» **Data for analysis**
----------------------------------------

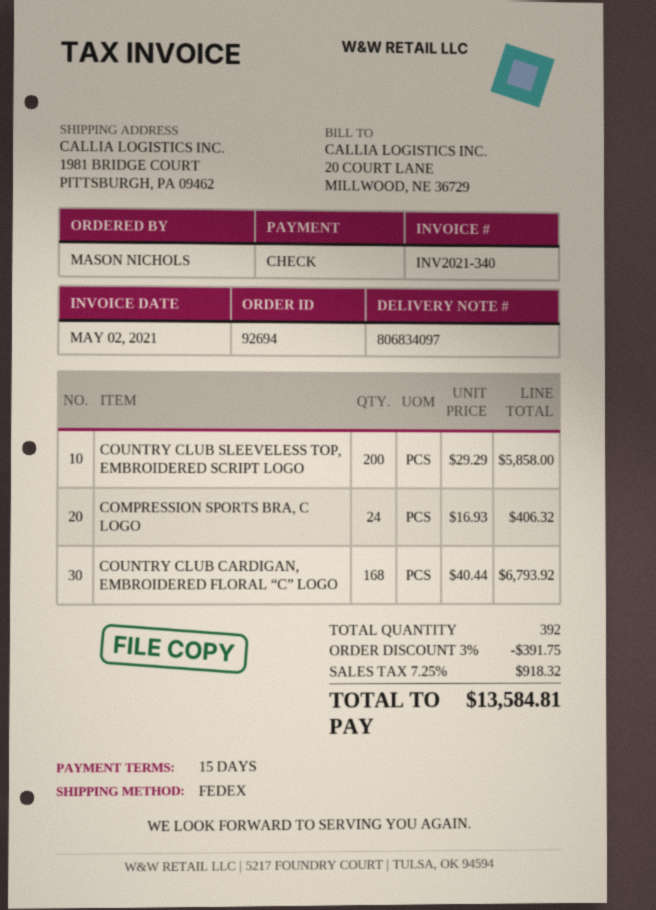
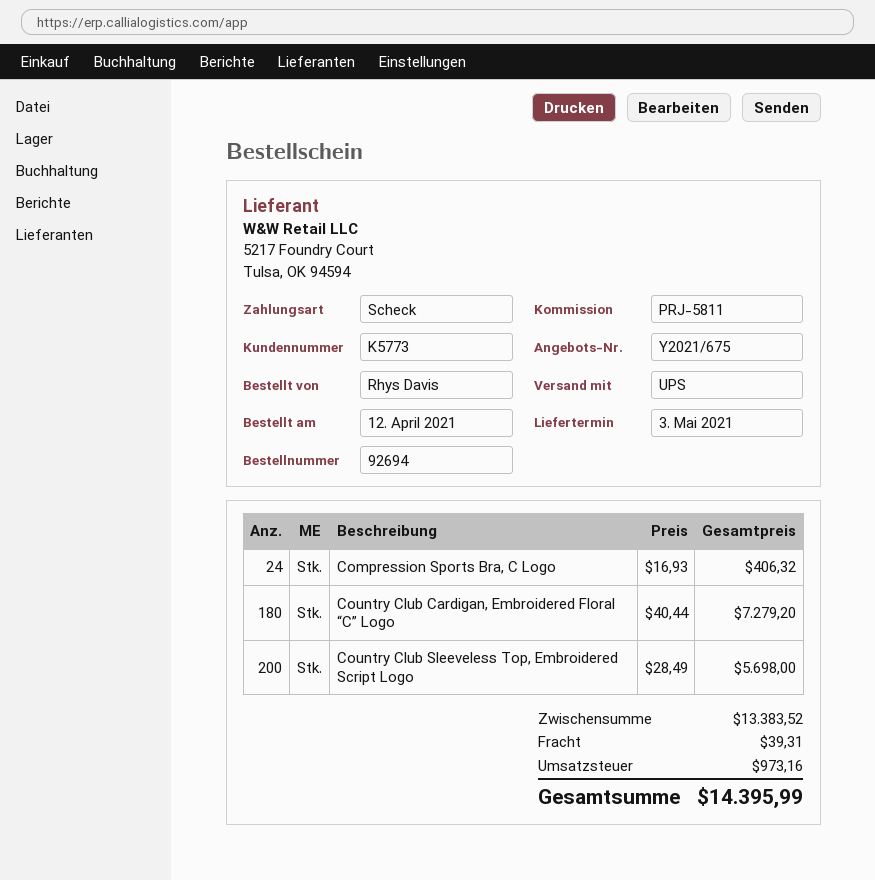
ordered by: MASON NICHOLS -> Rhys Davis
shipping method: FedEx -> UPS
COUNTRY CLUB SLEEVELESS TOP, EMBROIDERED SCRIPT LOGO: 200 x 29.29 = 5858.00 -> 200 x 28.49 = 5698.00
COUNTRY CLUB CARDIGAN, EMBROIDERED FLORAL “C” LOGO: 168 x 40.44 = 6793.92 -> 180 x 40.44 = 7279.20
discount: 3% = 391.75 -> none
shipping: none -> 39.31
tax: 918.32 -> 973.16
total: 13584.81 -> 14395.99

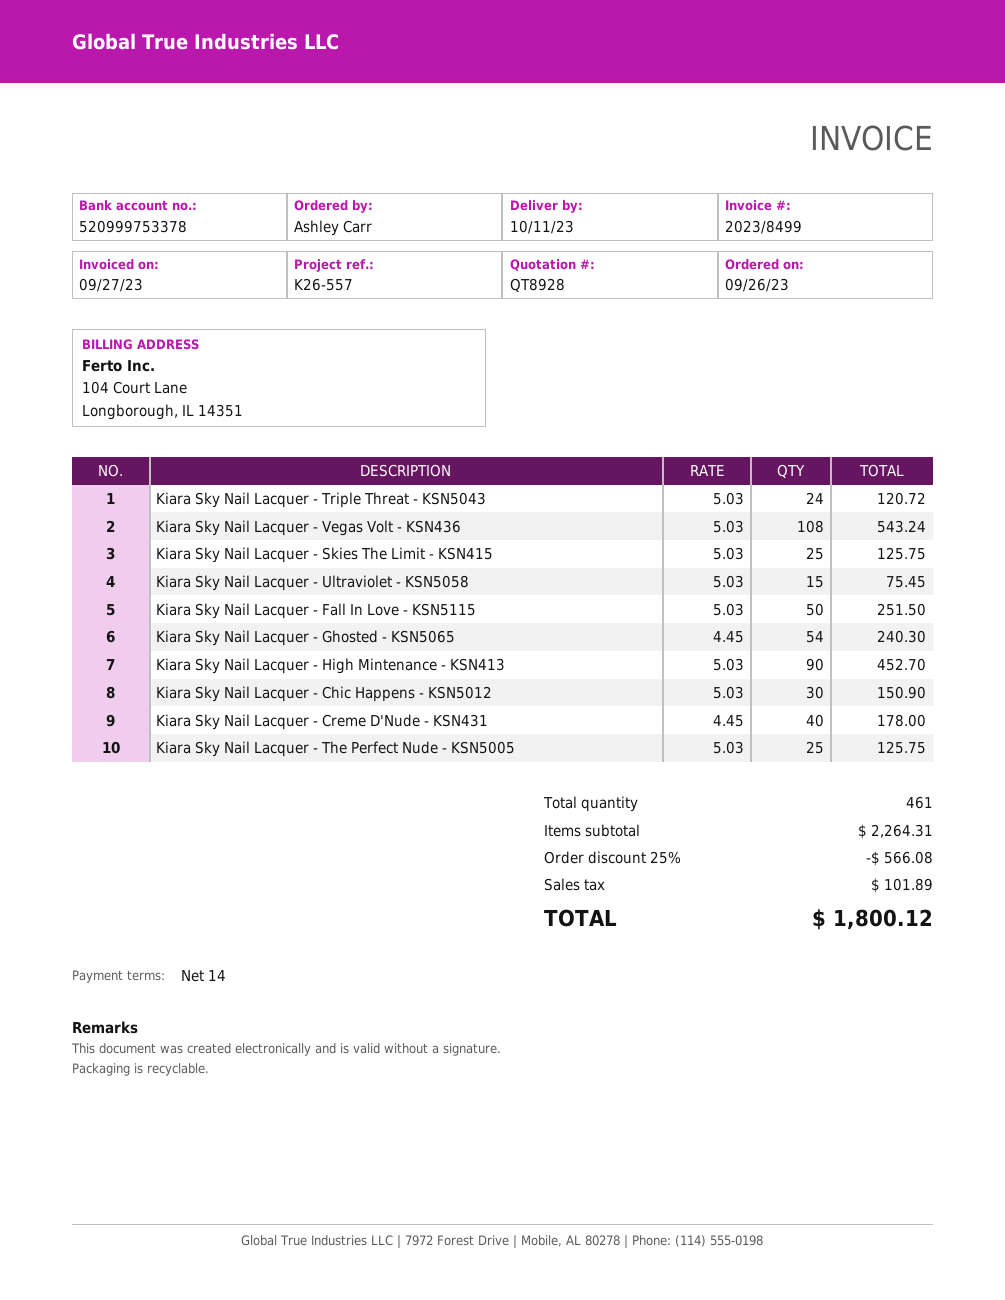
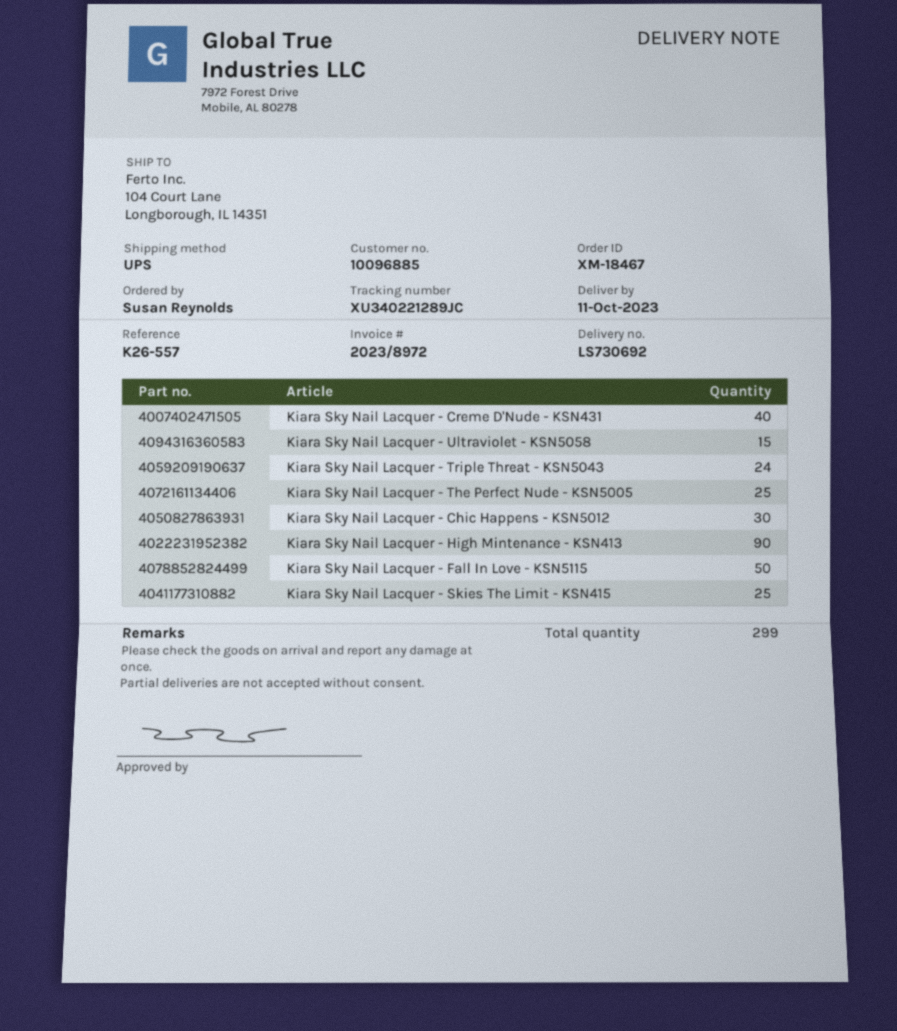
invoice number: 2023/8499 -> 2023/8972
ordered by: Ashley Carr -> Susan Reynolds
Kiara Sky Nail Lacquer - Vegas Volt - KSN436: 108 -> none
Kiara Sky Nail Lacquer - Ghosted - KSN5065: 54 -> none
total quantity: 461 -> 299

----------------------------------------

» **Exercise requirements**
Each line from the one with "ordered by: Ashley Carr -> Susan Reynolds" through the end of the records above should be written out exactly. No other line should appear.

» **Finished exercise**
ordered by: Ashley Carr -> Susan Reynolds
Kiara Sky Nail Lacquer - Vegas Volt - KSN436: 108 -> none
Kiara Sky Nail Lacquer - Ghosted - KSN5065: 54 -> none
total quantity: 461 -> 299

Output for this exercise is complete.